= Makati Hope Christian School =

Filipino-Chinese Christian school in Makati

Makati Hope Christian School (MHCS), (马加智嘉南学校 (馬加智嘉南學校, Mǎjiāzhì Jiānán Xuéxiào, Má-ka-tì Ka-lâm Ha̍k-hāu)) is a Filipino-Chinese school in Makati founded in 1985. It is owned by the St. Francis Square group of companies. Its students have performed well in government-administered examinations such as the National Achievement Test (NAT). In school year 2012-2013, its High 4 students ranked first in the NAT among private schools in Makati. Currently, the school has ACSCU-ACI Level III Accreditation.

== History ==
MHCS started operation with just a handful of kindergarten pupils and school personnel in 1985. To date, the student population has steadily increased along with school personnel.
In 1986, the Early Childhood Department (formerly known as the Preschool Department) was granted recognition by DECS permit No.

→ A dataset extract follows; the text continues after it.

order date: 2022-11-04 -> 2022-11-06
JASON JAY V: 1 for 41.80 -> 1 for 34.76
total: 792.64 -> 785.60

P-0066 series 1986. In 1989, the Elementary Department was granted recognition permit No. E-0001 series 1989. In 1993, government recognition was granted to the High School Department by virtue of DECS permit No. S-103 series 1993. The school has graduated 29 batches of high school students since that time. The school recently opened a new campus at St. Francis Square, Ortigas.

== Academics ==
The MHCS curriculum incorporates a three-fold blend of classroom instruction, mentoring intervention, and experiential learning.

The Early Childhood program offers Pre-Nursery, Nursery, Kinder and Grade 1.

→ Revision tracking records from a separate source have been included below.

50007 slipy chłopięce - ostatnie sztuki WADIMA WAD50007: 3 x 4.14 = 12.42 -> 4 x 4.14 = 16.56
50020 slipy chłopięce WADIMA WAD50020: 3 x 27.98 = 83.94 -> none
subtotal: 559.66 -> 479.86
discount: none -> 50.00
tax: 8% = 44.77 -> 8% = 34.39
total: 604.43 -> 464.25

The elementary and high school program includes Scholastic (English language learning software), Practical Music Course, computer and accounting subjects, alongside the expanded Math and Science program.

Makati Hope offers intensive Chinese language instruction from Early Childhood to High School. Christian Education is also integrated in all subject areas, as well as chapel services and other enrichment activities, to instill Christian values and principles.

Through the Information and Technology program, students learn about Visual Basic and C programming, web design, application, desktop publishing, and media software.
Starting in 2024/2025, Makati Hope started offering Robotics classes for Grades 2 through 12. In this subject, students learn about Arduino, Python, and other robotic engineering principles. In the same year, Makati Hope started offering ACE (Aralinks Coding Education) classes for students to learn Makeblock coding (similar to Scratch).

== Clubs ==
Students may choose from various co-curricular and extra-curricular organizations such as the Student Council (SC), varsity teams, Young Christian Scientists’ Society (YCSS), Candle Pen, Library Enthusiasts’ Club (LEC), Art Club, Anvil of Christian Talents (ACTs), Robotics Club, and more.